Si ton désir te pousse vers la philosophie, prépare-toi à être partout en butte aux moqueries et aux sarcasmes ; à entendre dire: « Voyez-le devenu soudainement philosophe! » ou « Qu’est-ce qui nous vaut cette arrogance? ». Mais toi, ne sois pas arrogant ; tiens-t’en fermement aux conduites qui te semblent les meilleures, conscient que c’est le dieu qui t’a mis à ce poste. Et souviens-toi que, si tu restes constant dans ces principes, ceux qui au début se moquaient de toi finiront par t’admirer ; tandis que si tu ne te montres pas à la hauteur, on rira de toi deux fois plus fort.


[…] S’il t’arrive un jour d’accorder du poids aux objets extérieurs par désir de plaire à quelqu’un, sache que tu réduiras à néant tes principes de vie.
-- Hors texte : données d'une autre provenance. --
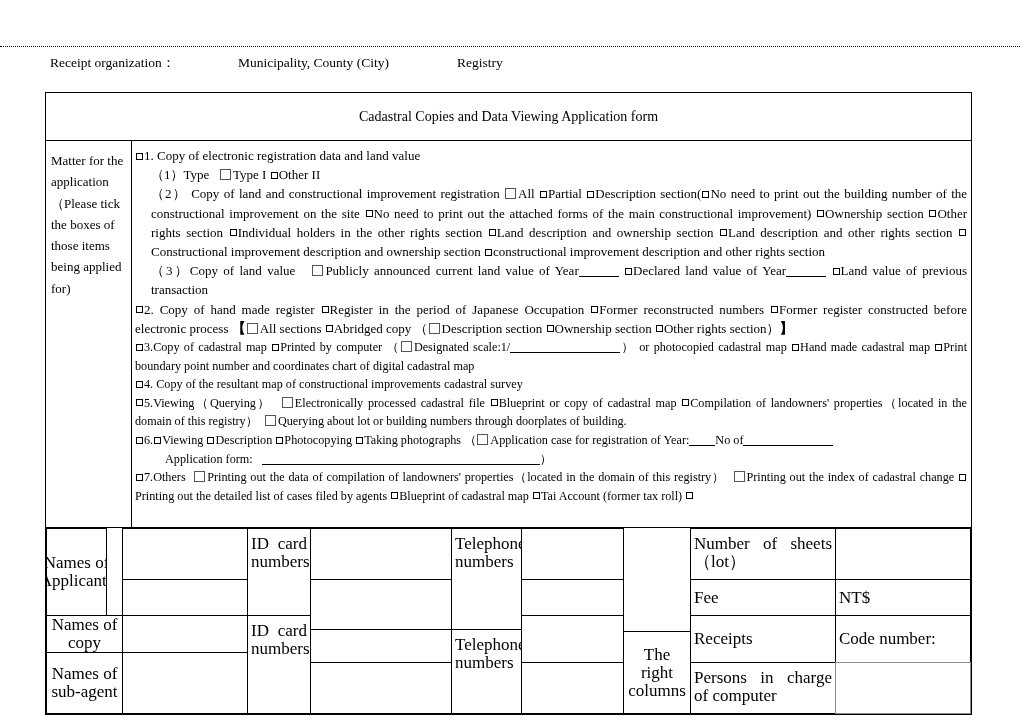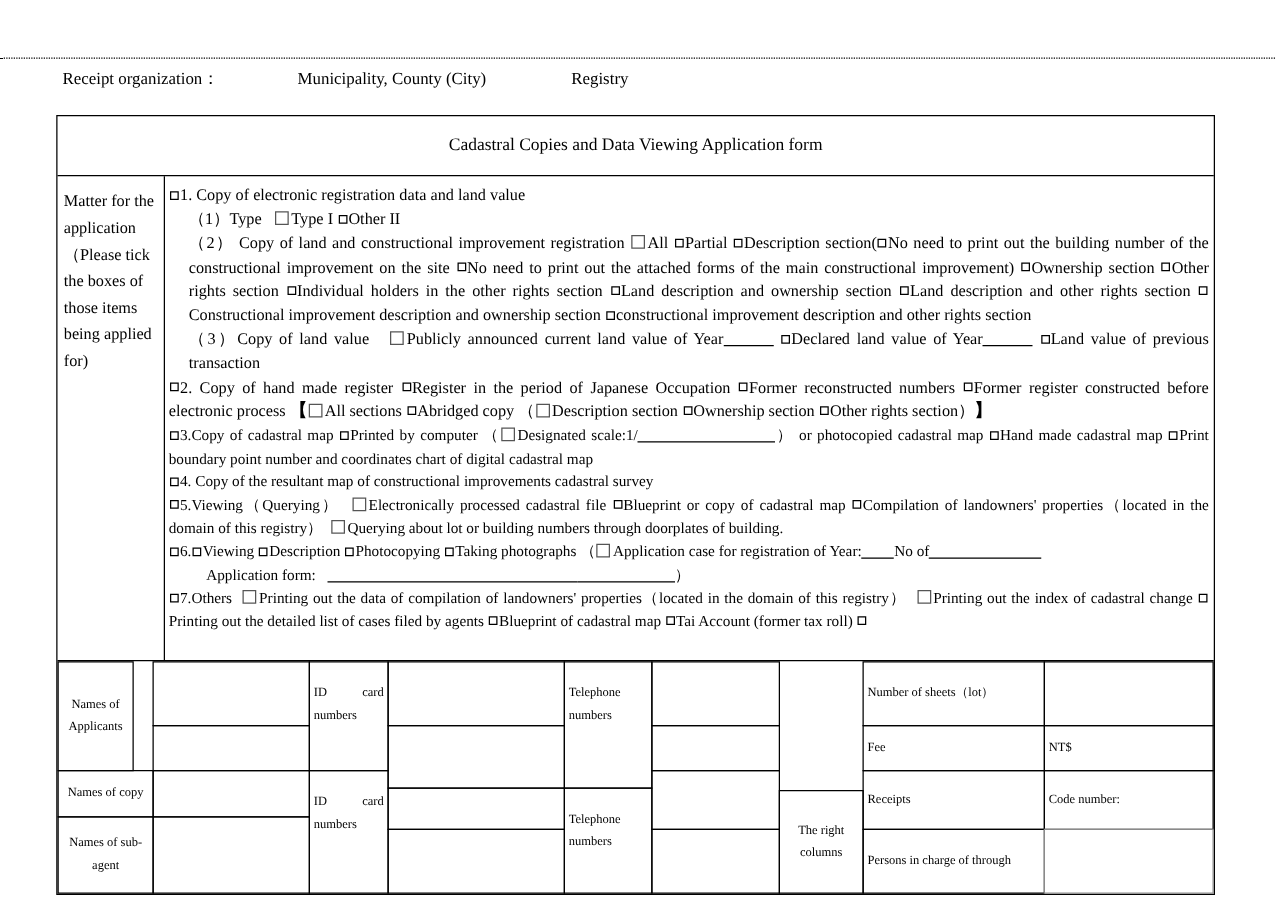"ID card numbers" .cell { font-size: 10px -> 17px; padding: 16px 3px -> 6px 3px }
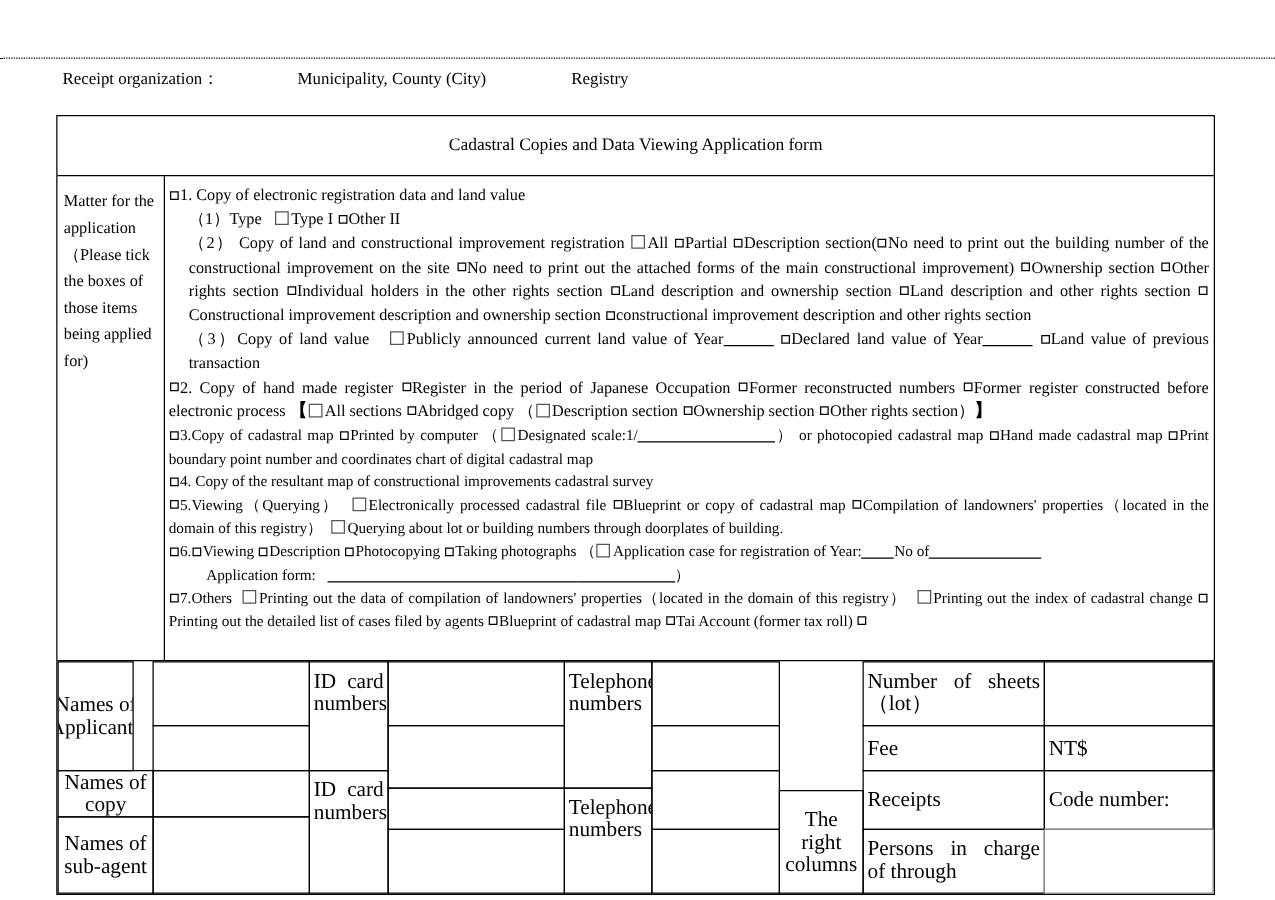"Persons in charge of through" div.cell { text: through -> computer }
Borne-toi donc à être toujours philosophe; mais si tu tiens aussi à le paraître, que ce soit à tes propres yeux et cela suffira.


[…] Où que tu te trouves, ne te présente jamais comme philosophe. Ne parle pas longuement, devant des profanes, des principes de la philosophie, agis plutôt suivant ces principes. […] Si, dans une assemblée de profanes, la conversation tombe sur un principe philosophique, d’une manière générale, abstiens-toi d’intervenir : tu risquerais fort de recracher des bribes de savoir mal digéré. Si un jour on te dit que tu ne sais rien, et que tu n’en es pas mortifié, sache que tu es en bonne voie. […] ne va pas mettre sous le nez des profanes les principes de la philosophie, fais-leur en voir les effets quand tu les as digérés.


[…] Attitude et caractère de l’homme ordinaire : il n’attend rien, en bien ou en mal, de soi-même, et tout des circonstances extérieures. Attitude et caractère du philosophe : il attend tout, en bien comme en mal, de soi-même.